-- Opening Marker --
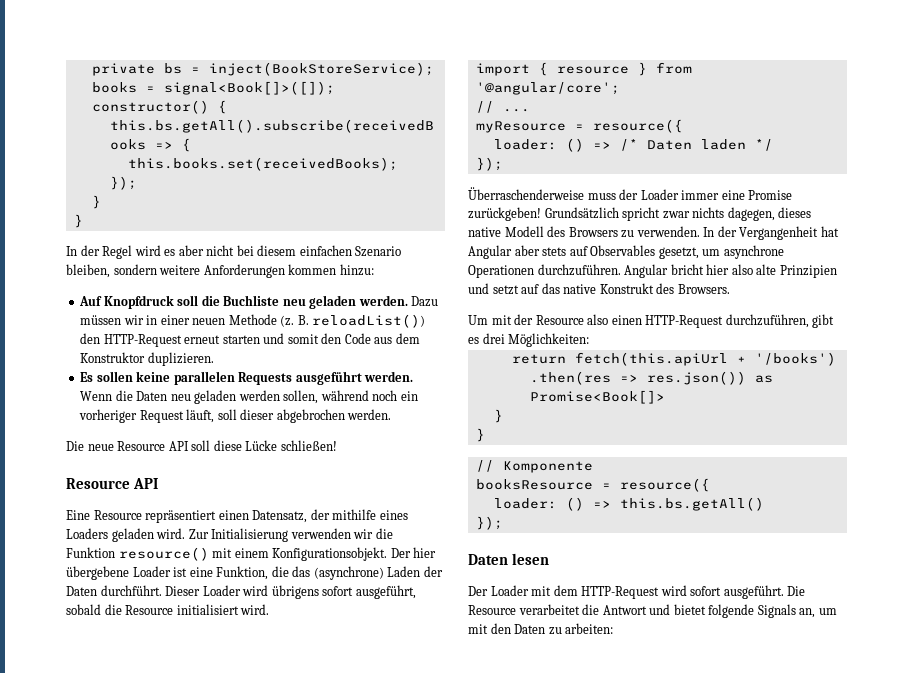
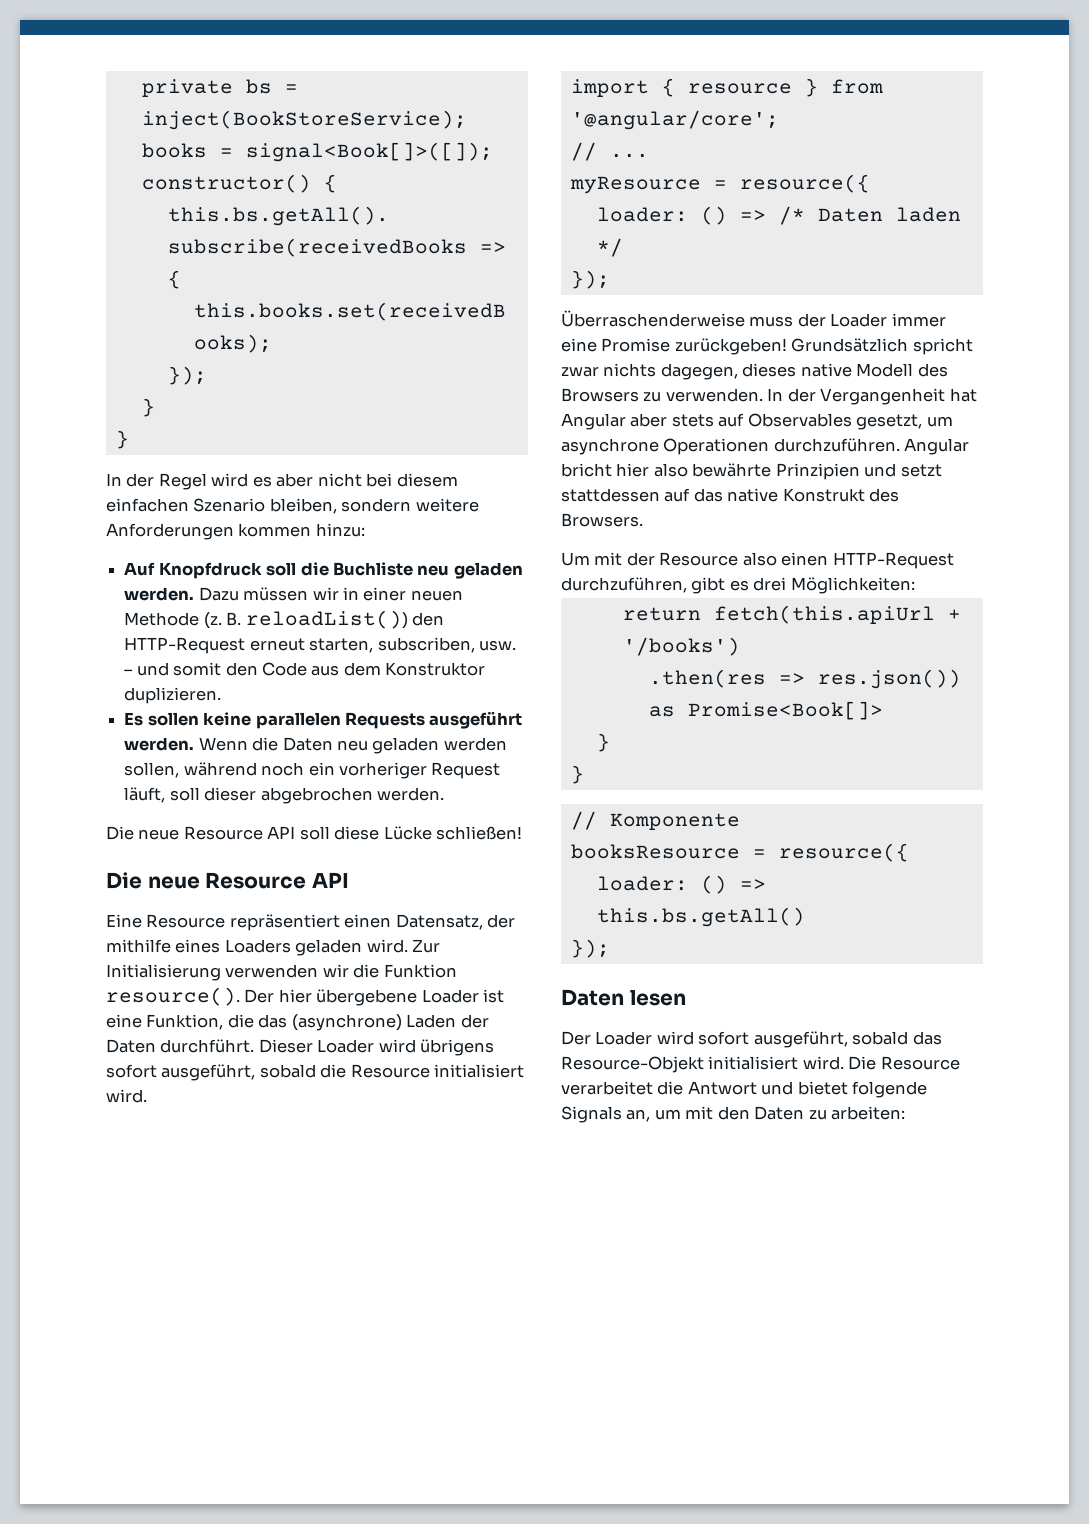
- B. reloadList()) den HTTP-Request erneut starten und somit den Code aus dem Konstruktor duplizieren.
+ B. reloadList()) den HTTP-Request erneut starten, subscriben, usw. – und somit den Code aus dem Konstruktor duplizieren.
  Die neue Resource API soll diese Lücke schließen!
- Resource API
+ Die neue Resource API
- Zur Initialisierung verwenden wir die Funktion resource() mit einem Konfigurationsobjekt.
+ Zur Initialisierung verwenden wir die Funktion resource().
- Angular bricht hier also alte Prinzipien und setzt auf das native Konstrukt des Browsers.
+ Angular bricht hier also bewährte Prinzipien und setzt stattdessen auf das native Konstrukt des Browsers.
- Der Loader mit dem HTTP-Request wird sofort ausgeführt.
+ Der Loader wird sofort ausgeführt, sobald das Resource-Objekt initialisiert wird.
-- Closing Marker --
WHAT THE EXERCISE ASKS: The output must be every line of the records, printed exactly, with the pictures omitted.

SOLUTION:
- B. reloadList()) den HTTP-Request erneut starten und somit den Code aus dem Konstruktor duplizieren.
+ B. reloadList()) den HTTP-Request erneut starten, subscriben, usw. – und somit den Code aus dem Konstruktor duplizieren.
  Die neue Resource API soll diese Lücke schließen!
- Resource API
+ Die neue Resource API
- Zur Initialisierung verwenden wir die Funktion resource() mit einem Konfigurationsobjekt.
+ Zur Initialisierung verwenden wir die Funktion resource().
- Angular bricht hier also alte Prinzipien und setzt auf das native Konstrukt des Browsers.
+ Angular bricht hier also bewährte Prinzipien und setzt stattdessen auf das native Konstrukt des Browsers.
- Der Loader mit dem HTTP-Request wird sofort ausgeführt.
+ Der Loader wird sofort ausgeführt, sobald das Resource-Objekt initialisiert wird.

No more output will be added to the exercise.